A genome-wide association study identifies colorectal cancer susceptibility loci on chromosomes 10p14 and 8q23.3.

Authors:
Ian P M Tomlinson, Emily Webb, Luis Carvajal-Carmona, Peter Broderick, Kimberley Howarth, Alan M Pittman, Sarah Spain, Steven Lubbe, Axel Walther, Kate Sullivan, Emma Jaeger, Sarah Fielding, Andrew Rowan, Jayaram Vijayakrishnan, Enric Domingo, Ian Chandler, Zoe Kemp, Mobshra Qureshi, Susan M Farrington, Albert Tenesa, James G D Prendergast, Rebecca A Barnetson, Steven Penegar, Ella Barclay, Wendy Wood, Lynn Martin, Maggie Gorman, Huw Thomas, Julian Peto, D Timothy Bishop, Richard Gray, Eamonn R Maher, Anneke Lucassen, David Kerr, D Gareth R Evans, - -, Clemens Schafmayer, Stephan Buch, Henry Völzke, Jochen Hampe, Stefan Schreiber, Ulrich John, Thibaud Koessler, Paul Pharoah, Tom van Wezel, Hans Morreau, Juul T Wijnen, John L Hopper, Melissa C Southey, Graham G Giles, Gianluca Severi, Sergi Castellví-Bel, Clara Ruiz-Ponte, Angel Carracedo, Antoni Castells, Asta Försti, Kari Hemminki, Pavel Vodicka, Alessio Naccarati, Lara Lipton, Judy W C Ho, K K Cheng, Pak C Sham, J Luk, Jose A G Agúndez, Jose M Ladero, Miguel de la Hoya, Trinidad Caldés, Iina Niittymäki, Sari Tuupanen, Auli Karhu, Lauri Aaltonen, Jean-Baptiste Cazier, Harry Campbell, Malcolm G Dunlop, Richard S Houlston
Year of publication:
2008
Volume:
40
Issue:
5
Issn:
1061-4036
Journal title abbreviated:
NAT GENET
Journal title long:
Nature genetics
Impact factor:
31.616
Abstract: 
To identify colorectal cancer (CRC) susceptibility alleles, we conducted a genome-wide association study.
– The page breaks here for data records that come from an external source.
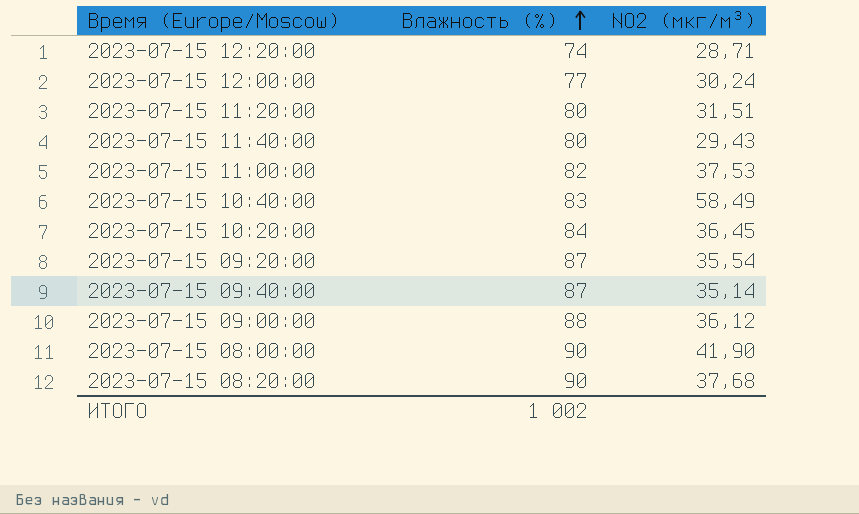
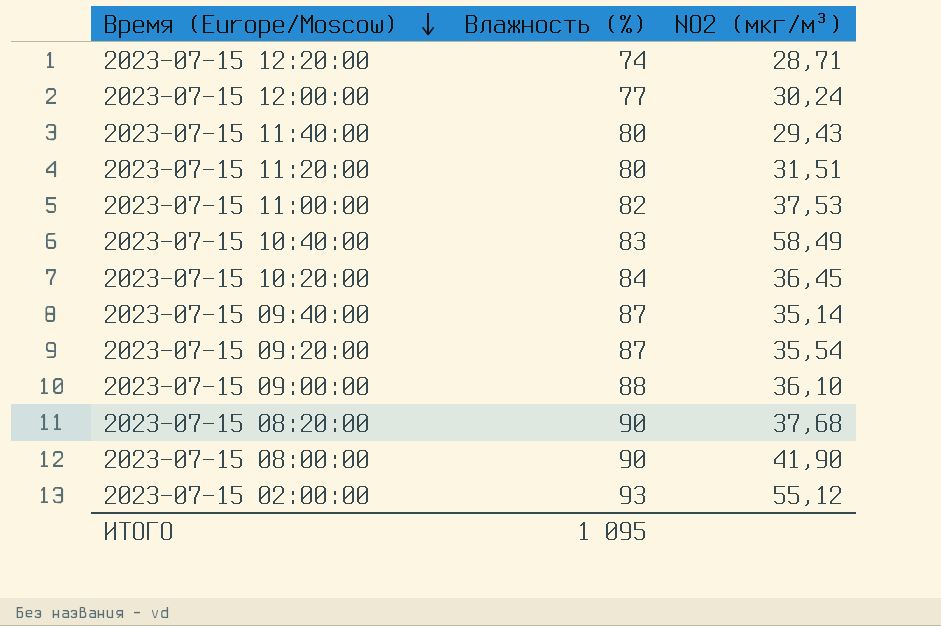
row order: Влажность (%) ascending -> Время (Europe/Moscow) descending
2023-07-15 09:00:00 | NO2 (мкг/м³): 36,12 -> 36,10
row 2023-07-15 02:00:00: none -> 93 | 55,12
ИТОГО | Влажность (%): 1 002 -> 1 095

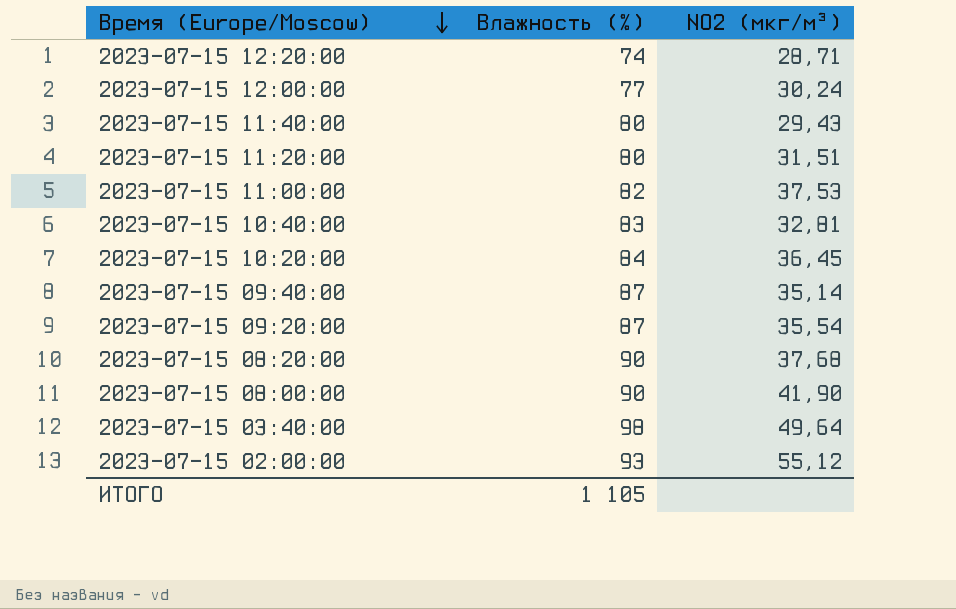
row 2023-07-15 09:00:00: 88 | 36,10 -> none
2023-07-15 10:40:00 | NO2 (мкг/м³): 58,49 -> 32,81
row 2023-07-15 03:40:00: none -> 98 | 49,64
ИТОГО | Влажность (%): 1 095 -> 1 105

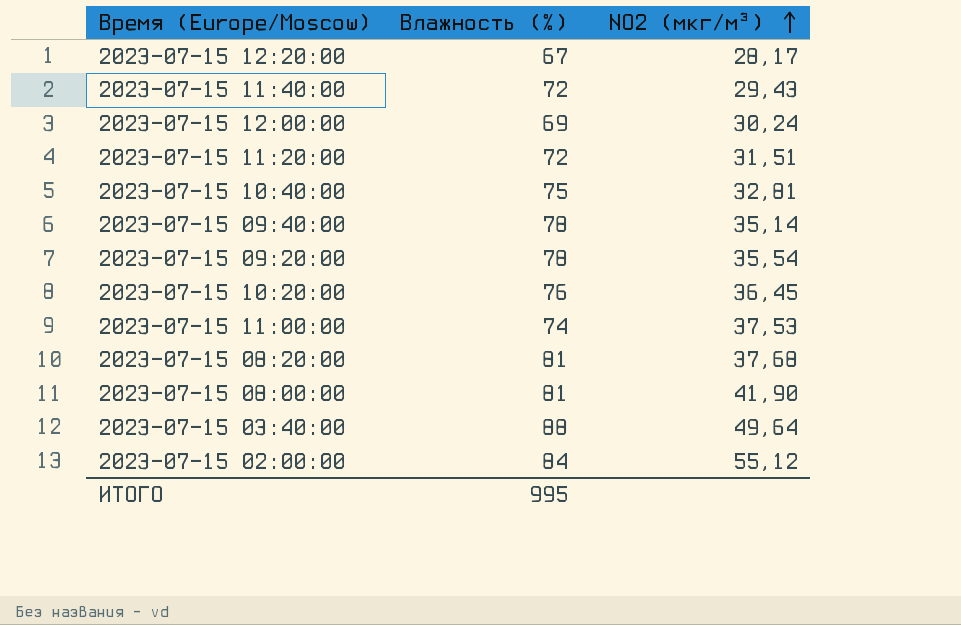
row order: Время (Europe/Moscow) descending -> NO2 (мкг/м³) ascending
2023-07-15 12:20:00 | Влажность (%): 74 -> 67
2023-07-15 12:20:00 | NO2 (мкг/м³): 28,71 -> 28,17
2023-07-15 11:40:00 | Влажность (%): 80 -> 72
2023-07-15 12:00:00 | Влажность (%): 77 -> 69
2023-07-15 11:20:00 | Влажность (%): 80 -> 72
2023-07-15 10:40:00 | Влажность (%): 83 -> 75
2023-07-15 09:40:00 | Влажность (%): 87 -> 78
2023-07-15 09:20:00 | Влажность (%): 87 -> 78
2023-07-15 10:20:00 | Влажность (%): 84 -> 76
2023-07-15 11:00:00 | Влажность (%): 82 -> 74
2023-07-15 08:20:00 | Влажность (%): 90 -> 81
2023-07-15 08:00:00 | Влажность (%): 90 -> 81
2023-07-15 03:40:00 | Влажность (%): 98 -> 88
2023-07-15 02:00:00 | Влажность (%): 93 -> 84
ИТОГО | Влажность (%): 1 105 -> 995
In phase 1, we genotyped 550,163 tagSNPs in 940 familial colorectal tumor cases (627 CRC, 313 high-risk adenoma) and 965 controls. In phase 2, we genotyped 42,708 selected SNPs in 2,873 CRC cases and 2,871 controls. In phase 3, we evaluated 11 SNPs showing association at P < 10(-4) in a joint analysis of phases 1 and 2 in 4,287 CRC cases and 3,743 controls. Two SNPs were taken forward to phase 4 genotyping (10,731 CRC cases and 10,961 controls from eight centers). In addition to the previously reported 8q24, 15q13 and 18q21 CRC risk loci, we identified two previously unreported associations: rs10795668, located at 10p14 (P = 2.5 x 10(-13) overall; P = 6.9 x 10(-12) replication), and rs16892766, at 8q23.3 (P = 3.3 x 10(-18) overall; P = 9.6 x 10(-17) replication), which tags a plausible causative gene, EIF3H. These data provide further evidence for the ''common-disease common-variant'' model of CRC predisposition.